Michael Cohen in a black suit, a white shirt, and a beige satin tie walking

Michael Cohen, the former longtime attorney and fixer for President Donald Trump, is reportedly expected to plead guilty to making false statements to Congress as part of a cooperation deal with special counsel Robert Mueller.

According to ABC News, which first reported on the possible plea agreement, Cohen is due to appear in federal court Thursday in New York City, where he is expected to admit to making false statements to Capitol Hill investigators probing possible collusion between the Trump campaign and the Kremlin.

Cohen has already provided Mueller with more than 70 hours of testimony, which could be potentially damaging to Trump, according to ABC News. The 52-year-old had long been one of Trump’s most loyal and ardent aides, and once claimed he’d “take a bullet” for the president.

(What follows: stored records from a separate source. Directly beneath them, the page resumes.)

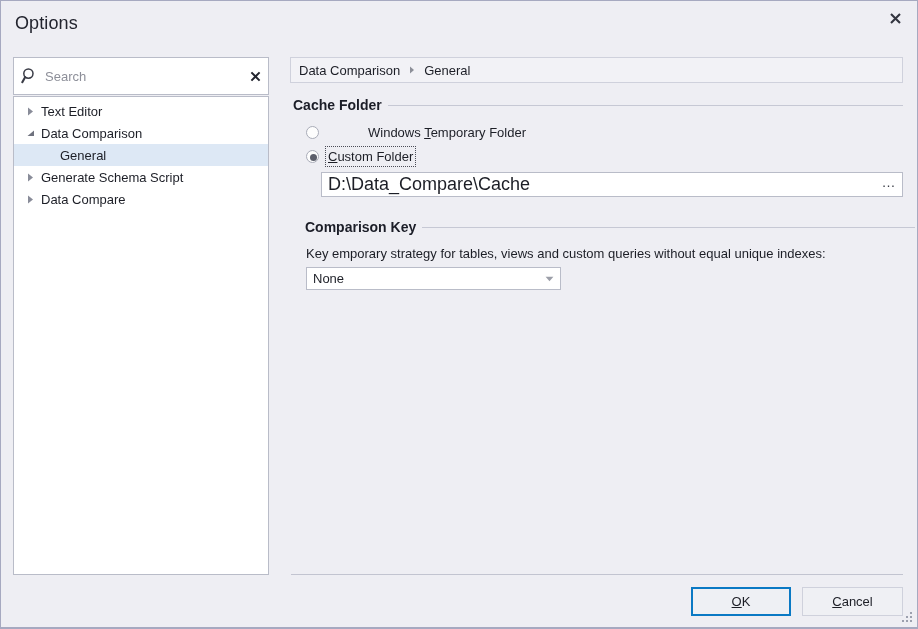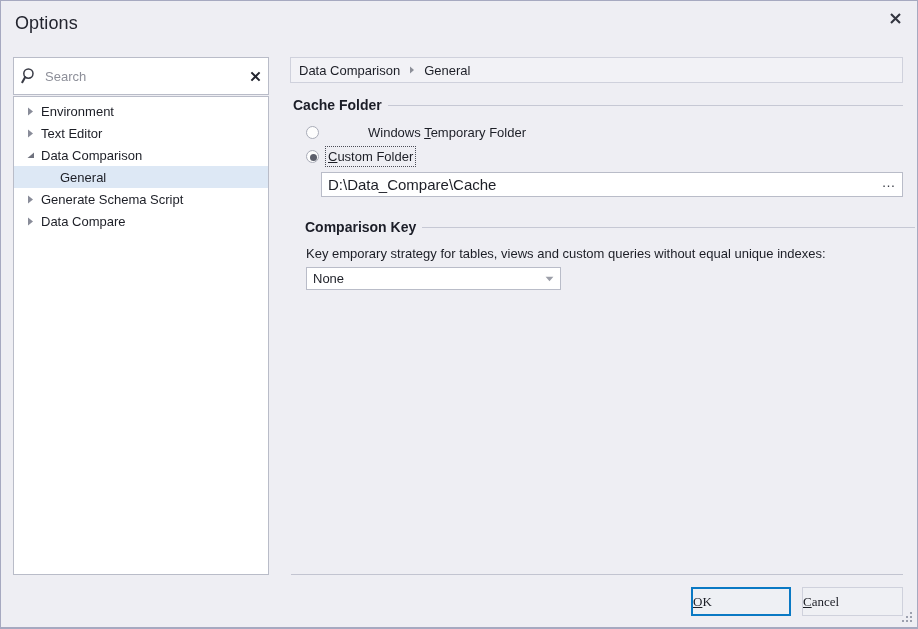--- a/index.html
+++ b/index.html
@@ -193,14 +193,6 @@
 
 <div id="tree-panel">
 
-  <div class="tree-item">
-    <span class="twisty">
-      <svg width="7" height="9" viewBox="0 0 7 9">
-          <path d="M1 0.5 L6 4.5 L1 8.5 Z" fill="#898c99"></path>
-        </svg>
-    </span>
-    <span class="tlabel">Environment</span>
-  </div>
 
   <div class="tree-item">
     <span class="twisty">

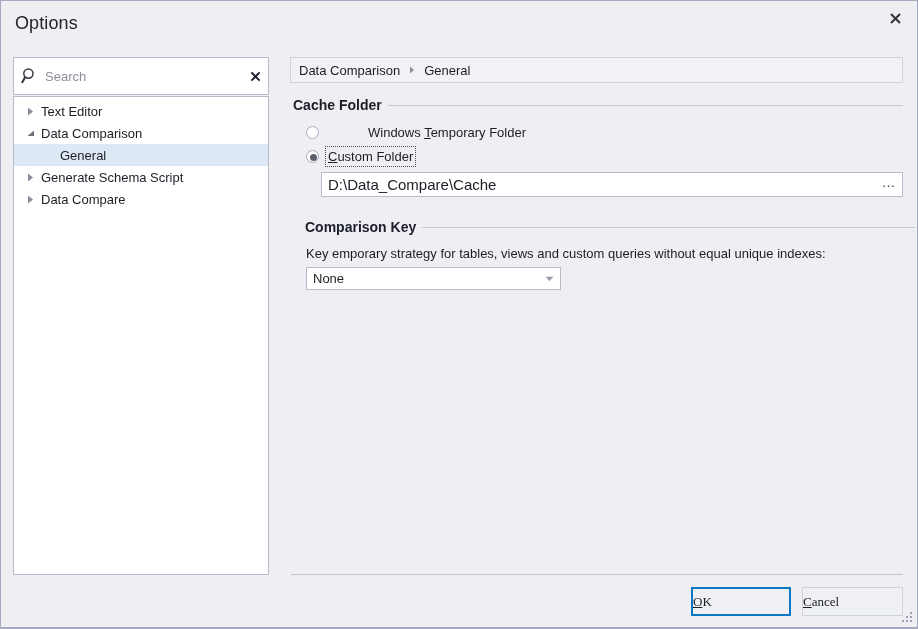--- a/index.html
+++ b/index.html
@@ -122,7 +122,7 @@
   #path-input {
     flex: 1 1 auto; border: 0; outline: 0; background: transparent;
     height: 100%; padding-left: 6px;
-    font-family: "Liberation Sans", sans-serif; font-size: 15px; color: #1c1e26;
+    font-family: "Liberation Sans", sans-serif; font-size: 18px; color: #1c1e26;
   }
   #path-browse {
     width: 26px; height: 100%; display: flex; align-items: center;

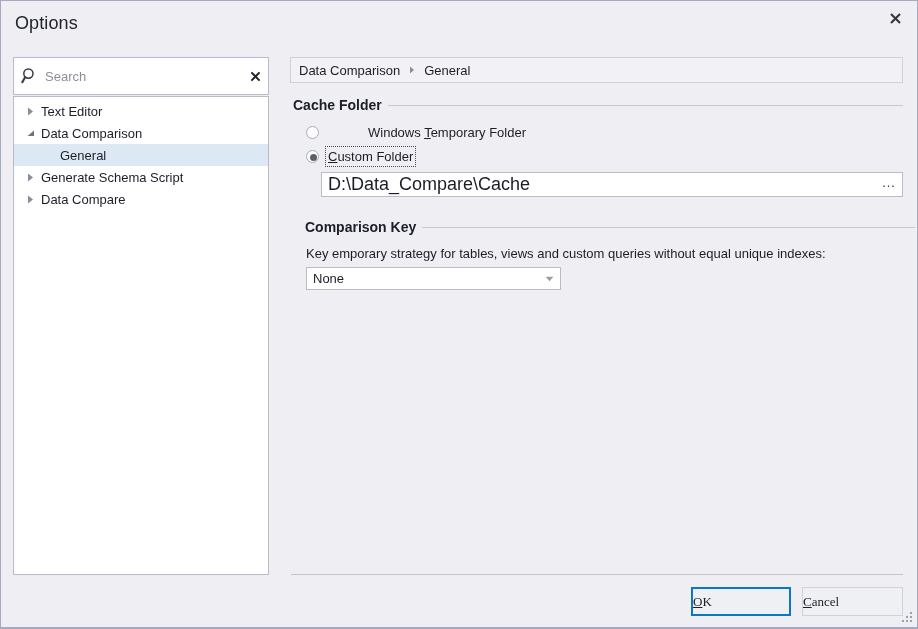--- a/index.html
+++ b/index.html
@@ -155,8 +155,8 @@
   .dlg-btn {
     position: absolute; height: 29px; width: 100px;
     background: #eff0f4; border: 1px solid #cfd1dc;
-    display: flex; align-items: center; 
-    font-size: 13px; color: #1c1e26; cursor: default; font-family: Liberation Serif, serif;
+    display: flex; align-items: center; justify-content: center;
+    font-size: 13px; color: #1c1e26; cursor: default;
   }
   .dlg-btn u { text-decoration: underline; }
   #ok-btn { left: 690px; top: 586px; width: 100px; border: 2px solid #0a79c4; background: #eef0f4; }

But in August, he pleaded guilty to eight felony counts, including two campaign finance violations related to his efforts during the 2016 campaign to silence women who allegedly had affairs with Trump.

He implicated the president in his campaign finance violations, telling a New York judge that he committed his crimes “in coordination with and at the direction of a federal candidate for office,” a clear reference to Trump.

Trump, however, claimed that what Cohen pleaded guilty to was actually “not a crime” and maligned him for “[making] up stories in order to get a ‘deal.’

Cohen, who now says he is putting his “family and country first,” agreed at the time to cooperate with Mueller — even though the eight charges he pleaded guilty to stemmed from a separate investigation conducted by New York investigators working under referral from the special counsel.

It’s not clear what he divulged to Mueller in the dozens of hours of meetings, but sources told ABC News that his testimony “poses a potentially serious threat to the president” and that his cooperation has been “crucial to the special counsel’s case.”